EXTRACTED MATERIAL >>
= Beginning of Section =

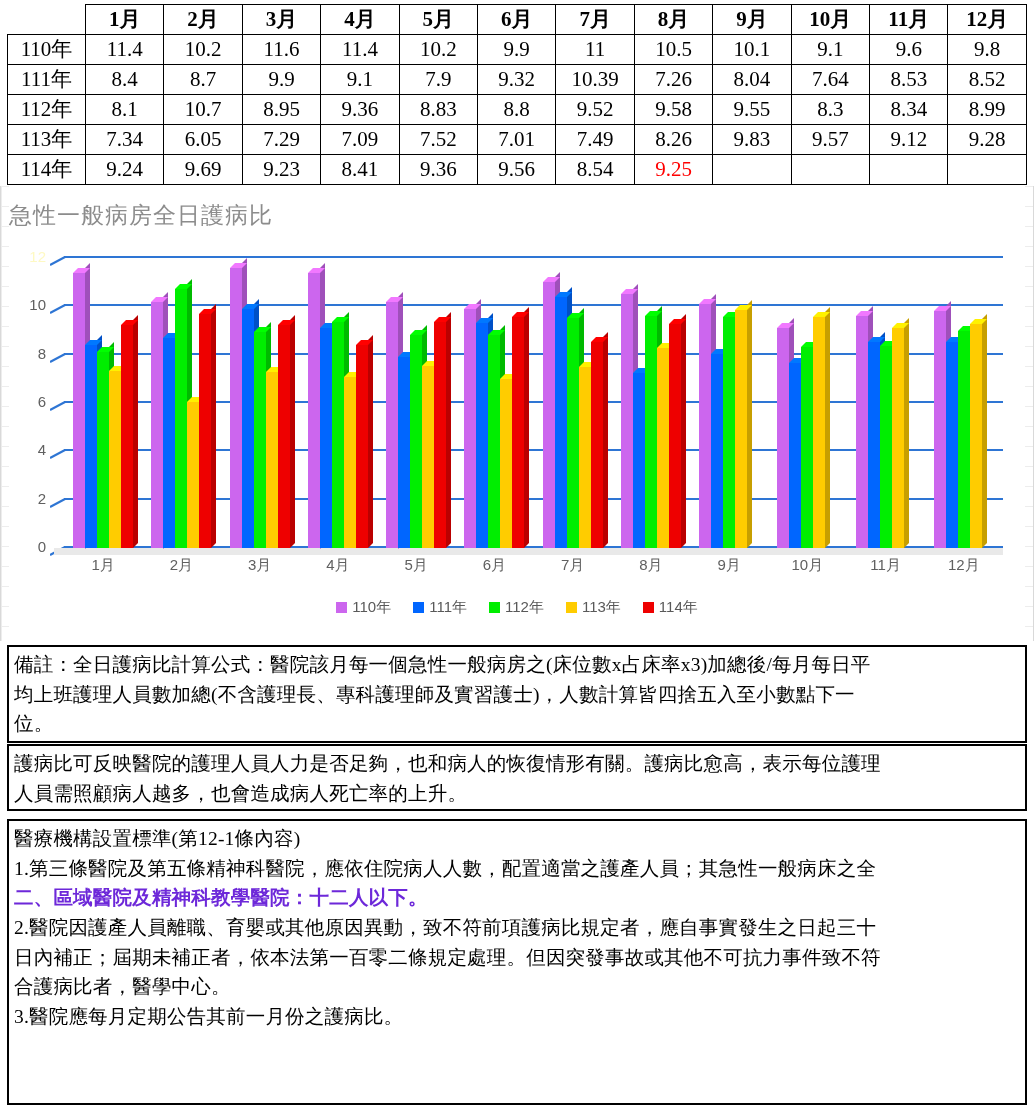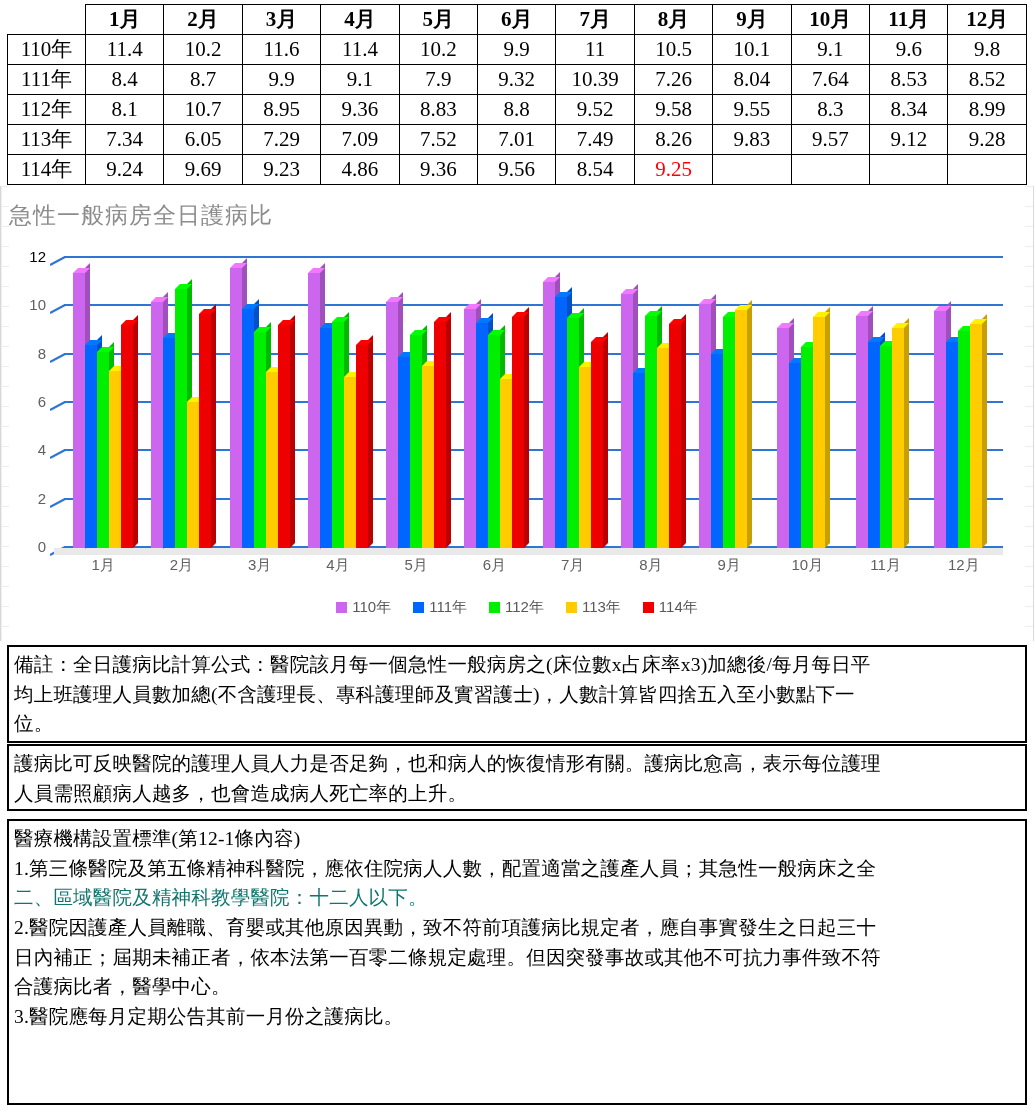--- a/index.html
+++ b/index.html
@@ -202,21 +202,21 @@
     font-family: "Liberation Serif", "DejaVu Serif", serif;
     font-size: 19.5px;
     line-height: 1.52;
     color: #000000;
     letter-spacing: 0.2px;
   }
   #note-remark { top: 645px; height: 98px; }
   #note-meaning { top: 744px; height: 67px; }
   #note-standard { top: 819px; height: 286px; }
   .note p { margin: 0; }
-  .note p.red { color: #0f766e; font-weight: normal; }
+  .note p.red { color: #6d28d9; font-weight: bold; }
 </style>
 </head>
 <body>
 
 <div id="page">
 
   <div class="table-wrap">
     <table class="data">
       <colgroup>
           <col class="lbl">
@@ -298,21 +298,21 @@
             <td class="val">9.83</td>
             <td class="val">9.57</td>
             <td class="val">9.12</td>
             <td class="val">9.28</td>
           </tr>
           <tr>
             <td>114年</td>
             <td class="val">9.24</td>
             <td class="val">9.69</td>
             <td class="val">9.23</td>
-            <td class="val">4.86</td>
+            <td class="val">8.41</td>
             <td class="val">9.36</td>
             <td class="val">9.56</td>
             <td class="val">8.54</td>
             <td class="val red">9.25</td>
             <td class="val empty"></td>
             <td class="val empty"></td>
             <td class="val empty"></td>
             <td class="val empty"></td>
           </tr>
         </tbody>
@@ -359,21 +359,21 @@
             <div class="gridline" style="bottom: 241.667px; background: rgb(46, 117, 212);">
               <div class="tick-stub"><svg width="16" height="10">
                   <line x1="0" y1="9" x2="15" y2="1" stroke="#2e75d4" stroke-width="2"></line>
                 </svg></div>
               <div class="ylabel" style="color: rgb(96, 96, 96);">10</div>
             </div>
             <div class="gridline" style="bottom: 290px; background: rgb(46, 117, 212);">
               <div class="tick-stub"><svg width="16" height="10">
                   <line x1="0" y1="9" x2="15" y2="1" stroke="#2e75d4" stroke-width="2"></line>
                 </svg></div>
-              <div class="ylabel" style="color: #000000;">12</div>
+              <div class="ylabel" style="color: #fef9c3;">12</div>
             </div>
           </div>
         <div class="floor"></div>
         <div class="groups" id="bar-groups">
             <div class="group">
               <div class="bar" style="height: 275.5px;">
                 <div class="side3d" style="background:#cc66ee"></div>
                 <div class="face" style="background:#cc66ee"></div>
                 <div class="top3d" style="background:#cc66ee"></div>
               </div>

= End of Section =

YOUR TASK >> Tally the lines of the material above that contain the word "ylabel" and report the total alone.

REPLY >> 3